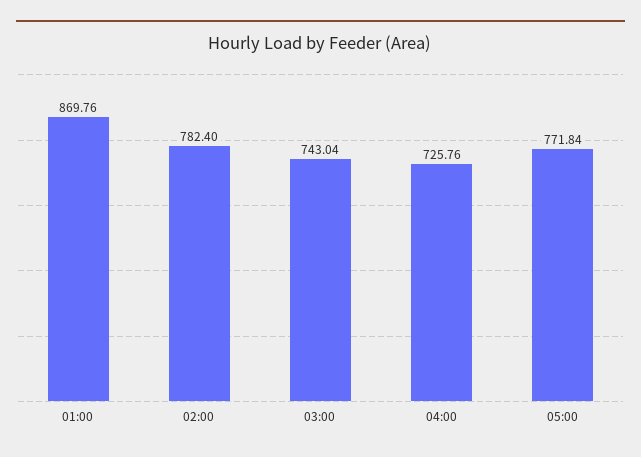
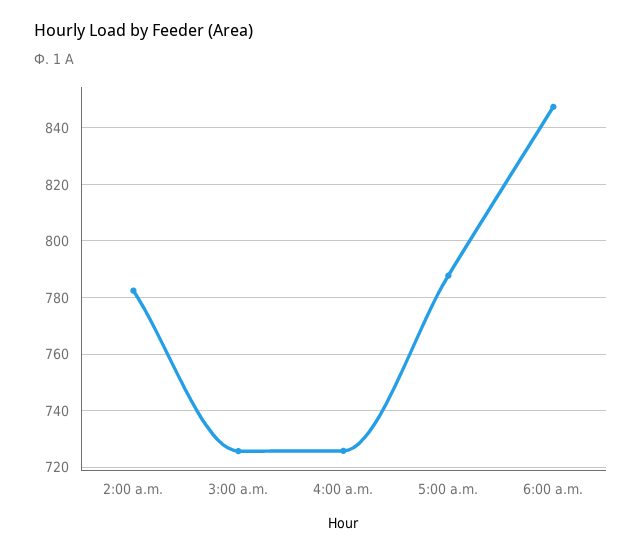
01:00: 869.76 -> none
03:00: 743.04 -> 725
05:00: 771.84 -> 787.5
6:00 a.m.: none -> 847.5

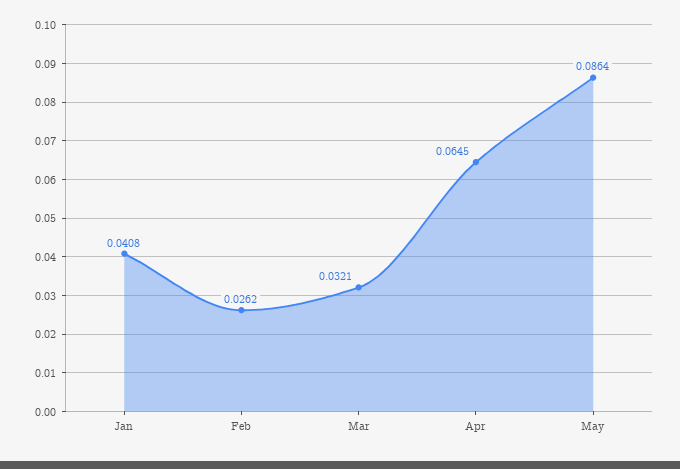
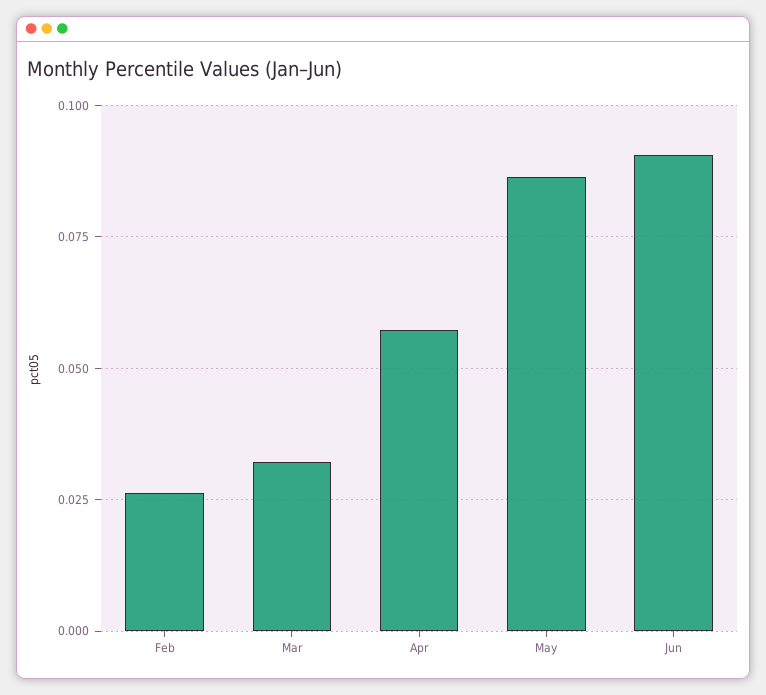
Jan: 0.0408 -> none
Apr: 0.0645 -> 0.0575
Jun: none -> 0.09

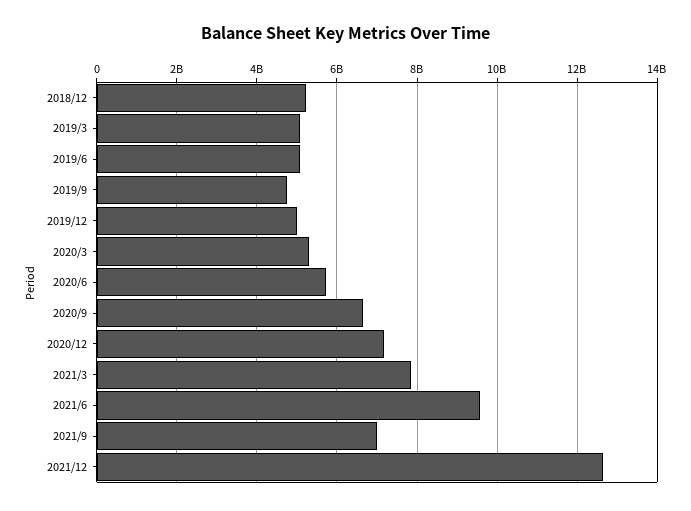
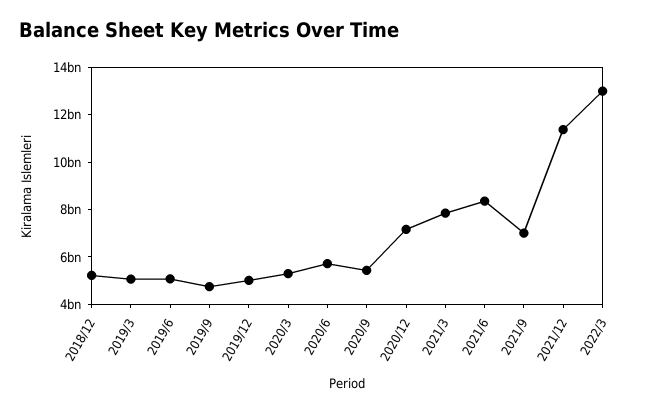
2020/9: 6600000000 -> 5500000000
2021/6: 9600000000 -> 8500000000
2021/12: 12600000000 -> 11500000000
2022/3: none -> 13000000000

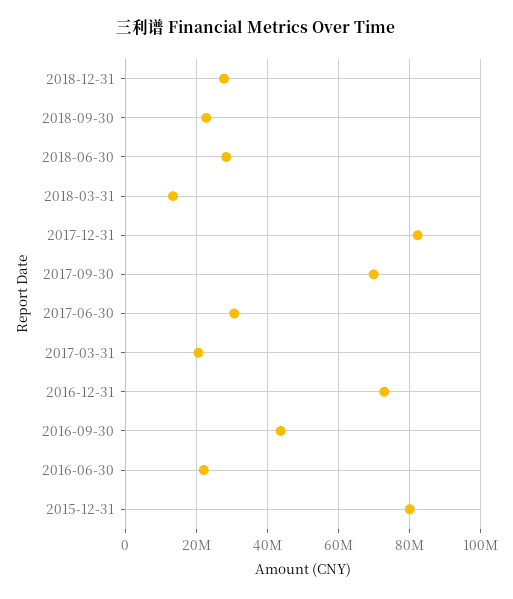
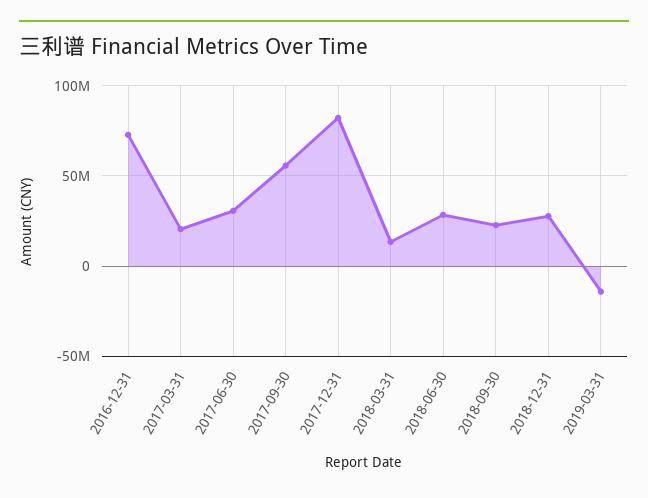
2017-09-30: 70000000 -> 55000000
2016-09-30: 44000000 -> none
2016-06-30: 22000000 -> none
2015-12-31: 80000000 -> none
2019-03-31: none -> -15000000

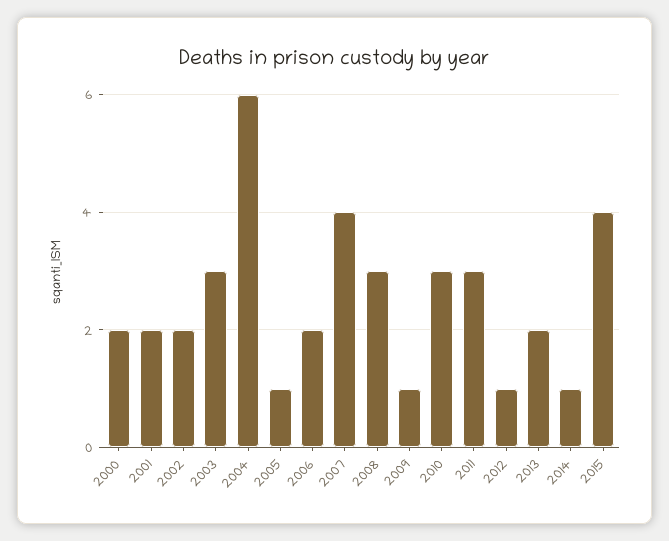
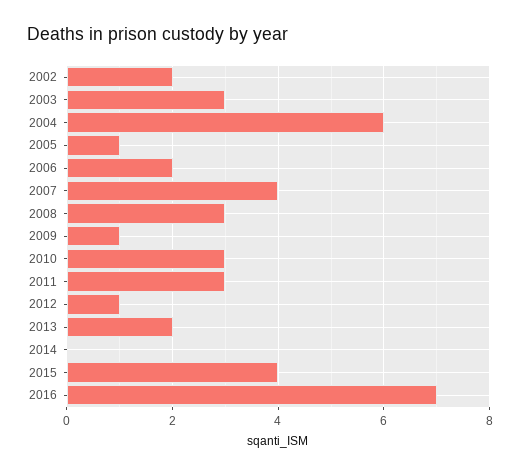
2000: 2 -> none
2001: 2 -> none
2014: 1 -> 0
2016: none -> 7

────────────────────────────────────────

> [Work to be completed]: Word for word, reproduce all of the data, but keep out the pictures.

> [Written response]:
01:00: 869.76 -> none
03:00: 743.04 -> 725
05:00: 771.84 -> 787.5
6:00 a.m.: none -> 847.5

Jan: 0.0408 -> none
Apr: 0.0645 -> 0.0575
Jun: none -> 0.09

2020/9: 6600000000 -> 5500000000
2021/6: 9600000000 -> 8500000000
2021/12: 12600000000 -> 11500000000
2022/3: none -> 13000000000

2017-09-30: 70000000 -> 55000000
2016-09-30: 44000000 -> none
2016-06-30: 22000000 -> none
2015-12-31: 80000000 -> none
2019-03-31: none -> -15000000

2000: 2 -> none
2001: 2 -> none
2014: 1 -> 0
2016: none -> 7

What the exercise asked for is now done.